Supplied records below:

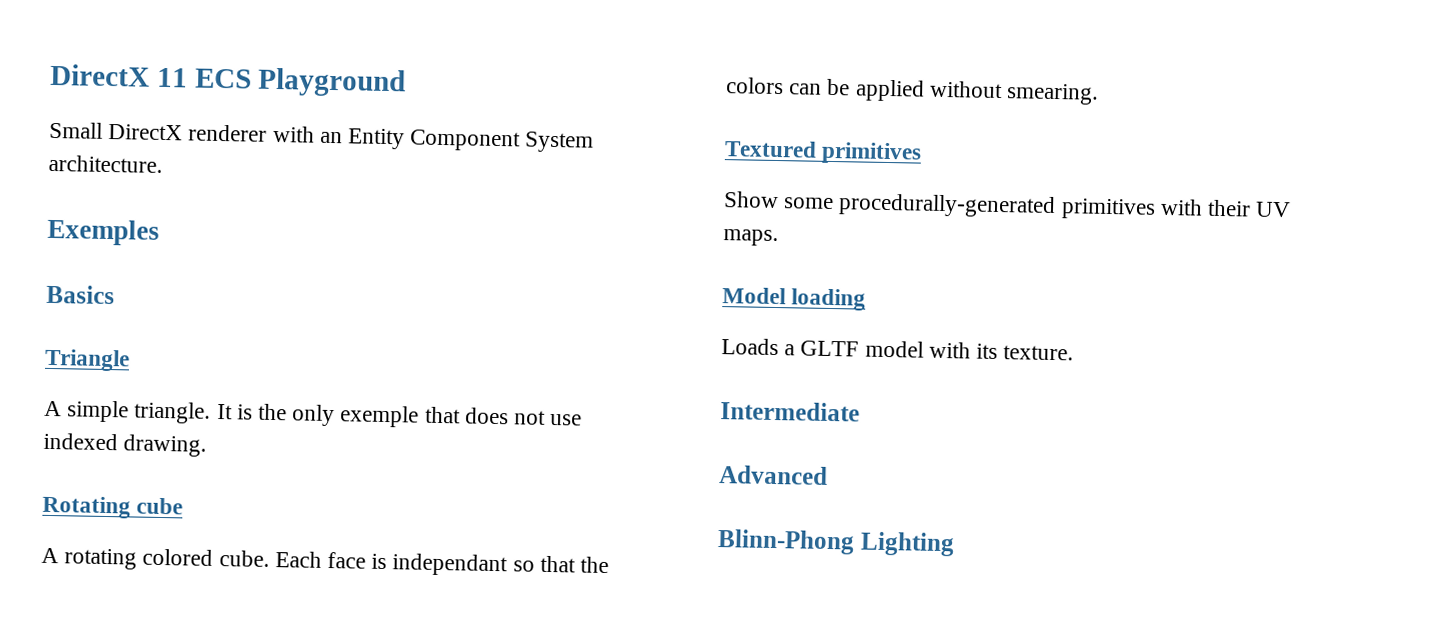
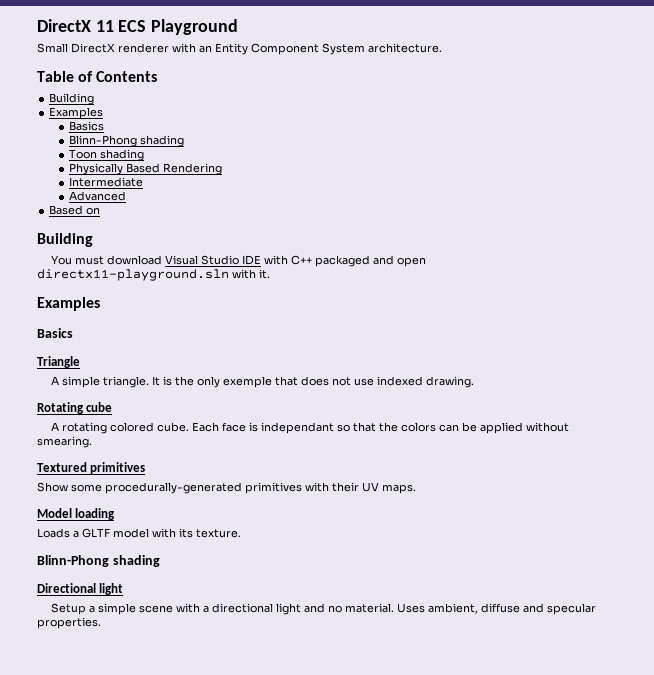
- Exemples
+ Table of Contents
+ Building
+ Examples
+ Basics
+ Blinn-Phong shading
+ Toon shading
+ Physically Based Rendering
+ Intermediate
+ Advanced
+ Based on
+ Building
+ You must download Visual Studio IDE with C++ packaged and open directx11-playground.sln with it.
+ Examples
  Loads a GLTF model with its texture.
- Intermediate
- Advanced
- Blinn-Phong Lighting
+ Blinn-Phong shading
+ Directional light
+ Setup a simple scene with a directional light and no material. Uses ambient, diffuse and specular properties.

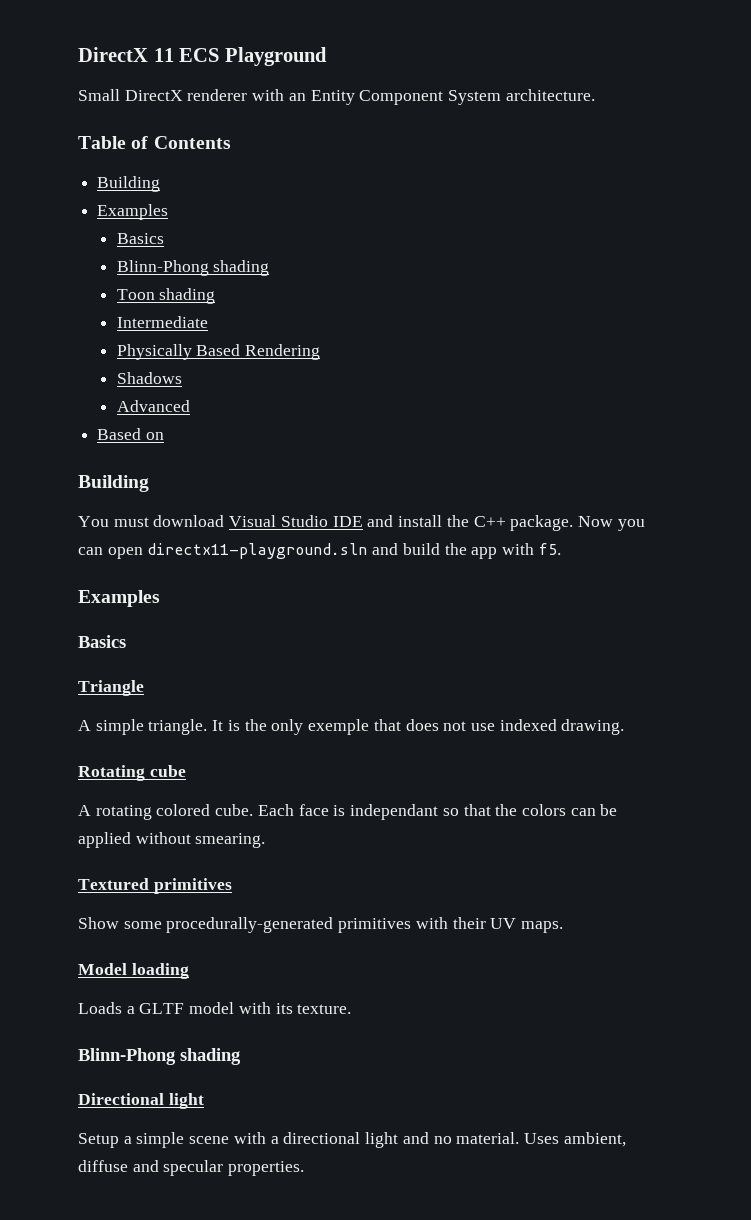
+ Intermediate
- Intermediate
+ Shadows
- You must download Visual Studio IDE with C++ packaged and open directx11-playground.sln with it.
+ You must download Visual Studio IDE and install the C++ package. Now you can open directx11-playground.sln and build the app with f5.

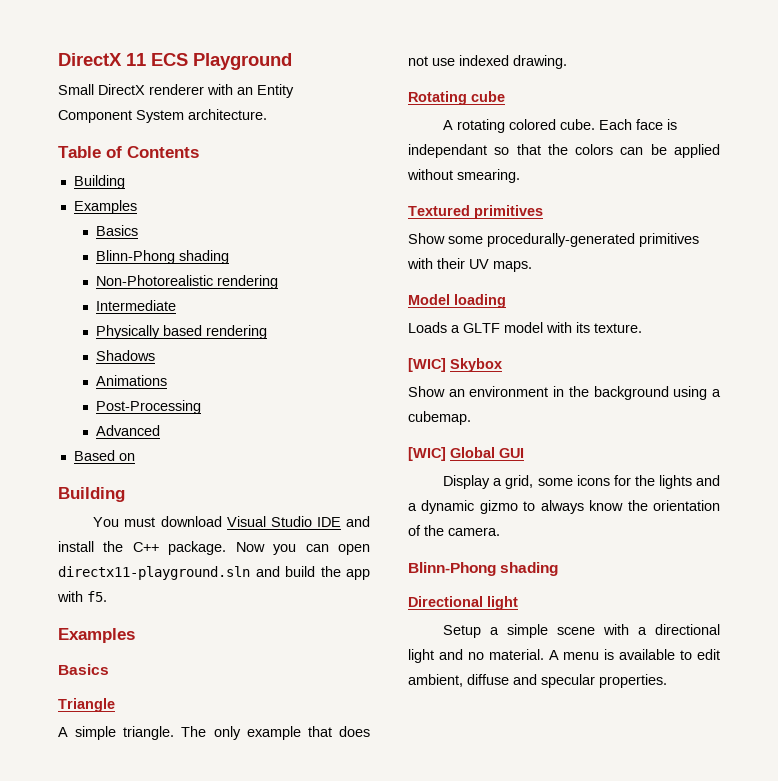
- Toon shading
+ Non-Photorealistic rendering
- Physically Based Rendering
+ Physically based rendering
+ Animations
+ Post-Processing
- It is the only exemple that does not use indexed drawing.
+ The only example that does not use indexed drawing.
+ [WIC] Skybox
+ Show an environment in the background using a cubemap.
+ [WIC] Global GUI
+ Display a grid, some icons for the lights and a dynamic gizmo to always know the orientation of the camera.
- Uses ambient, diffuse and specular properties.
+ A menu is available to edit ambient, diffuse and specular properties.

End of Supplied records.

An exact copy of all the records, free of pictures, is the expected answer.

▶ _Task result_
- Exemples
+ Table of Contents
+ Building
+ Examples
+ Basics
+ Blinn-Phong shading
+ Toon shading
+ Physically Based Rendering
+ Intermediate
+ Advanced
+ Based on
+ Building
+ You must download Visual Studio IDE with C++ packaged and open directx11-playground.sln with it.
+ Examples
  Loads a GLTF model with its texture.
- Intermediate
- Advanced
- Blinn-Phong Lighting
+ Blinn-Phong shading
+ Directional light
+ Setup a simple scene with a directional light and no material. Uses ambient, diffuse and specular properties.

+ Intermediate
- Intermediate
+ Shadows
- You must download Visual Studio IDE with C++ packaged and open directx11-playground.sln with it.
+ You must download Visual Studio IDE and install the C++ package. Now you can open directx11-playground.sln and build the app with f5.

- Toon shading
+ Non-Photorealistic rendering
- Physically Based Rendering
+ Physically based rendering
+ Animations
+ Post-Processing
- It is the only exemple that does not use indexed drawing.
+ The only example that does not use indexed drawing.
+ [WIC] Skybox
+ Show an environment in the background using a cubemap.
+ [WIC] Global GUI
+ Display a grid, some icons for the lights and a dynamic gizmo to always know the orientation of the camera.
- Uses ambient, diffuse and specular properties.
+ A menu is available to edit ambient, diffuse and specular properties.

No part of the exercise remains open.